Write out the full set of records exactly. Any pictures in them do not belong in the copy.

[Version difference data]
....
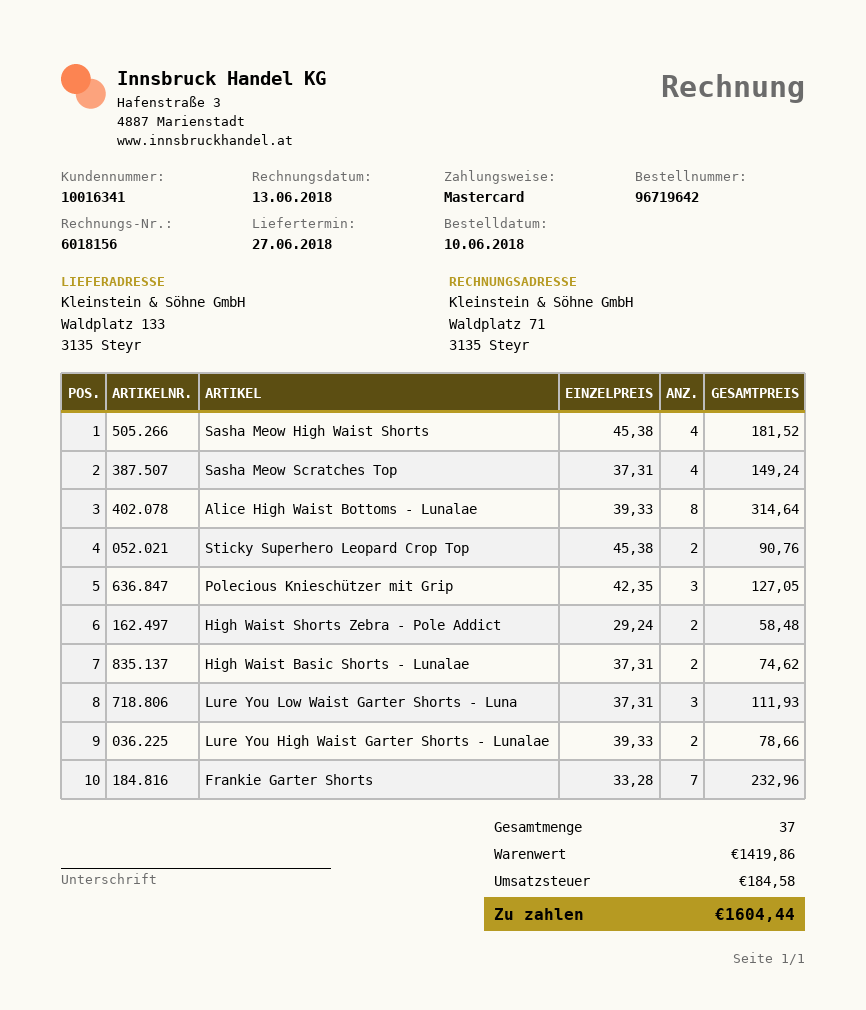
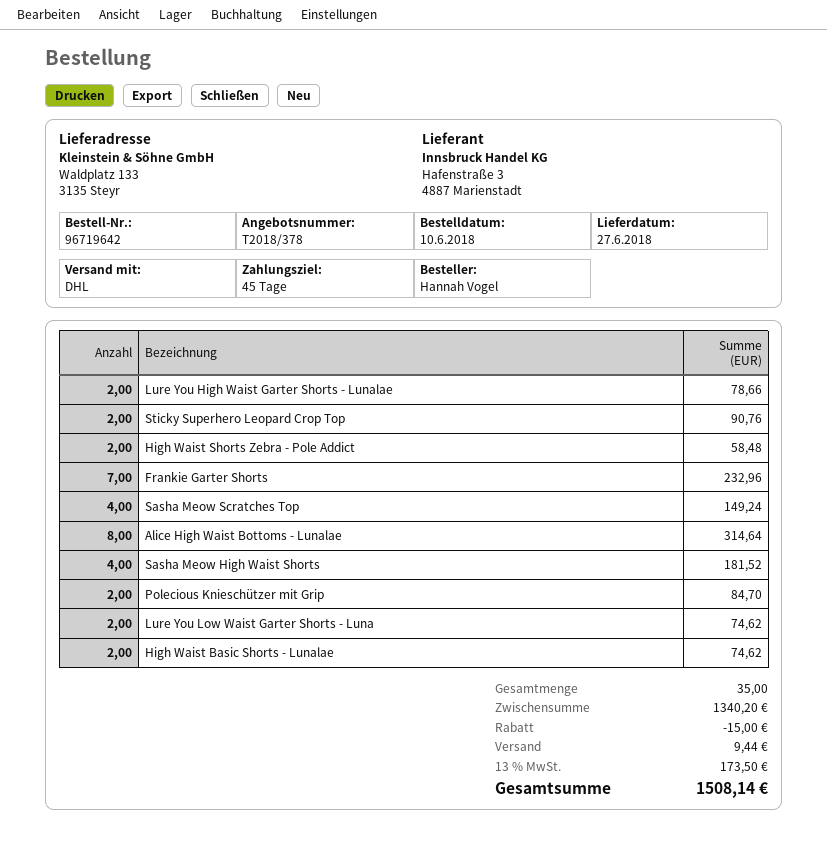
Polecious Knieschützer mit Grip: 3 for 127.05 -> 2 for 84.70
Lure You Low Waist Garter Shorts - Luna: 3 for 111.93 -> 2 for 74.62
total quantity: 37 -> 35
subtotal: 1419.86 -> 1340.20
discount: none -> 15.00
shipping: none -> 9.44
tax: 184.58 -> 173.50
total: 1604.44 -> 1508.14

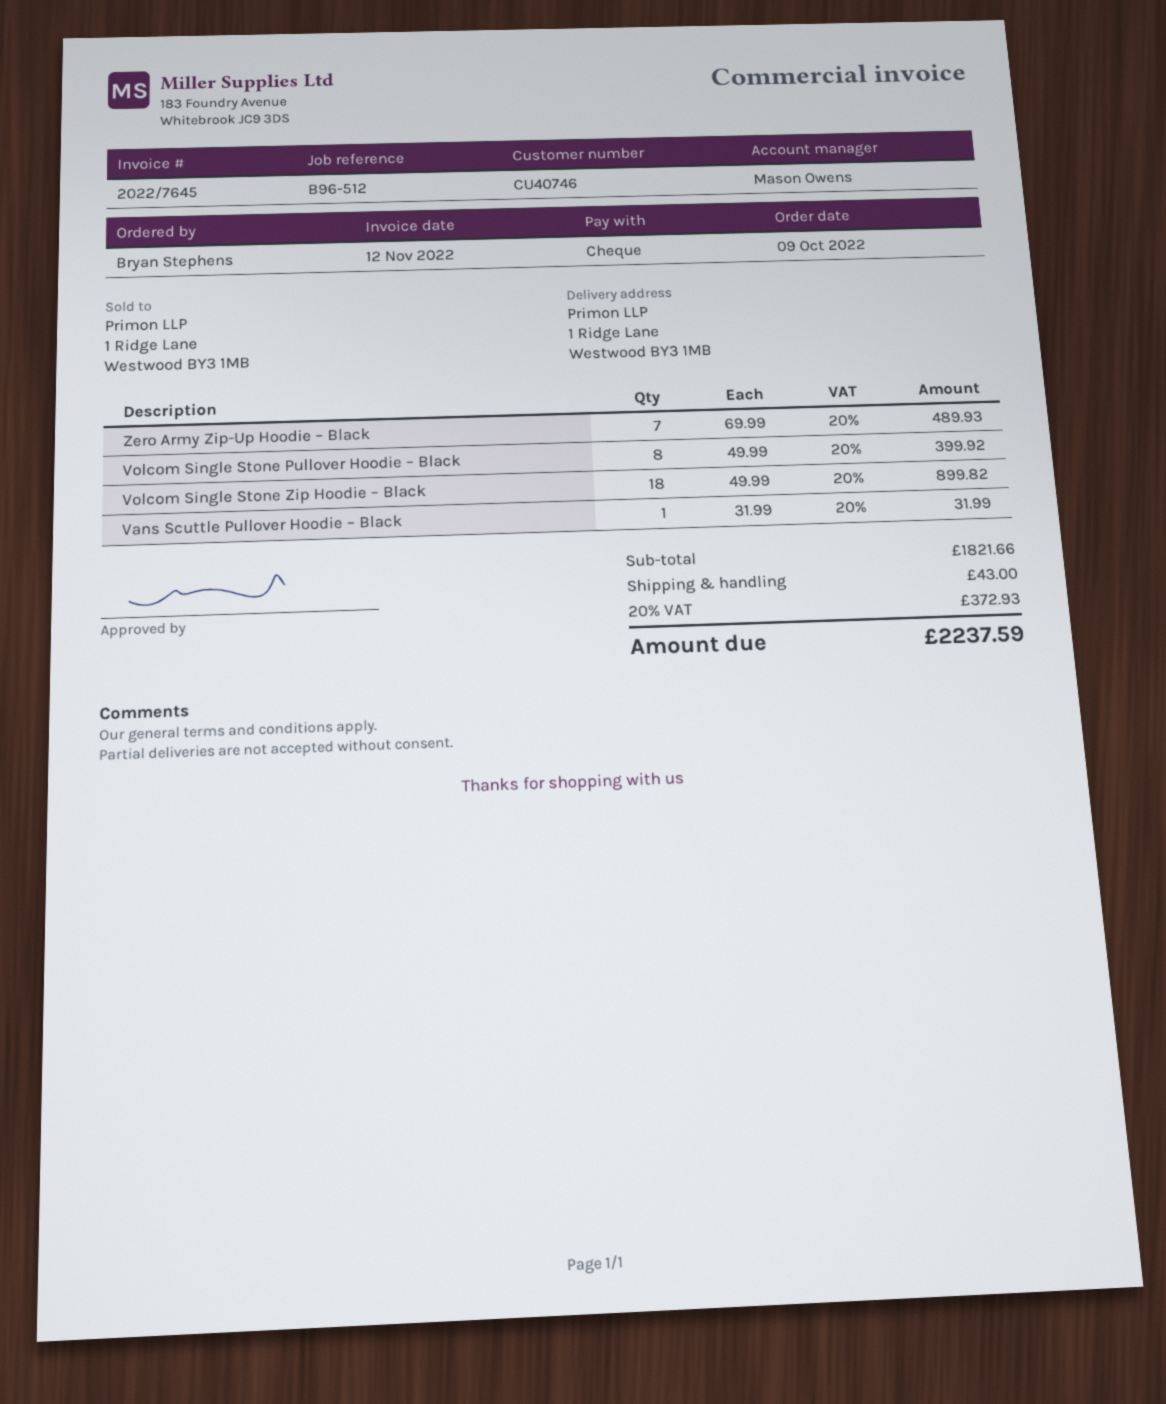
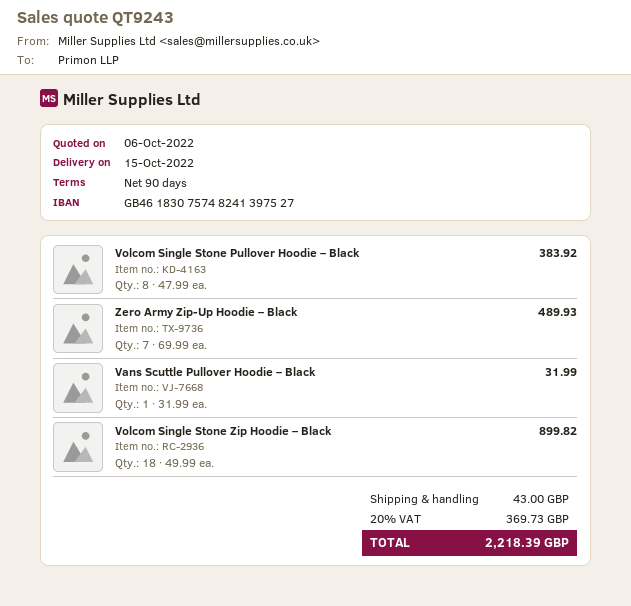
Volcom Single Stone Pullover Hoodie – Black: 8 x 49.99 = 399.92 -> 8 x 47.99 = 383.92
tax: 20% = 372.93 -> 20% = 369.73
total: 2237.59 -> 2218.39

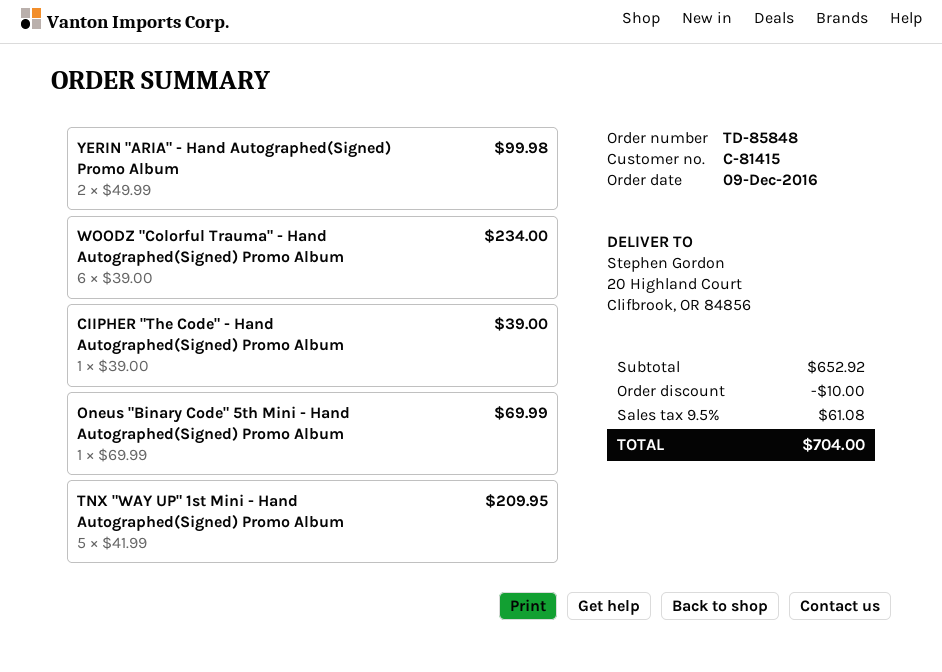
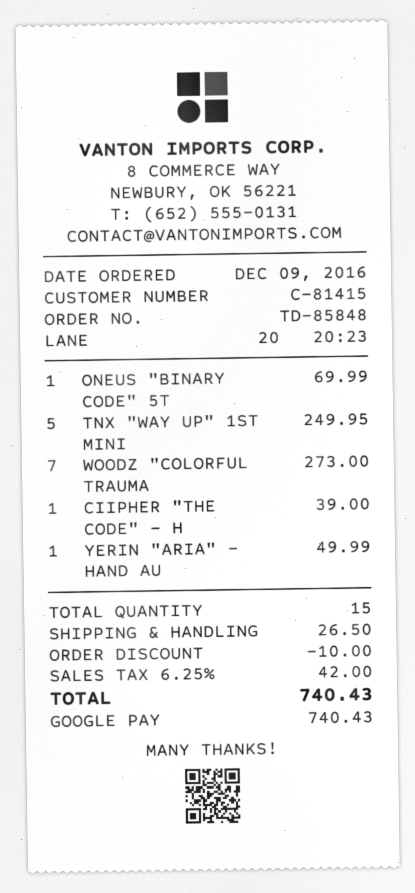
YERIN "ARIA" - Hand Autographed(Signed) Promo Album: 2 for 99.98 -> 1 for 49.99
WOODZ "Colorful Trauma" - Hand Autographed(Signed) Promo Album: 6 for 234.00 -> 7 for 273.00
TNX "WAY UP" 1st Mini - Hand Autographed(Signed) Promo Album: 5 for 209.95 -> 5 for 249.95
shipping: none -> 26.50
tax: 9.5% = 61.08 -> 6.25% = 42.00
total: 704.00 -> 740.43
....
Task answer.
Polecious Knieschützer mit Grip: 3 for 127.05 -> 2 for 84.70
Lure You Low Waist Garter Shorts - Luna: 3 for 111.93 -> 2 for 74.62
total quantity: 37 -> 35
subtotal: 1419.86 -> 1340.20
discount: none -> 15.00
shipping: none -> 9.44
tax: 184.58 -> 173.50
total: 1604.44 -> 1508.14

Volcom Single Stone Pullover Hoodie – Black: 8 x 49.99 = 399.92 -> 8 x 47.99 = 383.92
tax: 20% = 372.93 -> 20% = 369.73
total: 2237.59 -> 2218.39

YERIN "ARIA" - Hand Autographed(Signed) Promo Album: 2 for 99.98 -> 1 for 49.99
WOODZ "Colorful Trauma" - Hand Autographed(Signed) Promo Album: 6 for 234.00 -> 7 for 273.00
TNX "WAY UP" 1st Mini - Hand Autographed(Signed) Promo Album: 5 for 209.95 -> 5 for 249.95
shipping: none -> 26.50
tax: 9.5% = 61.08 -> 6.25% = 42.00
total: 704.00 -> 740.43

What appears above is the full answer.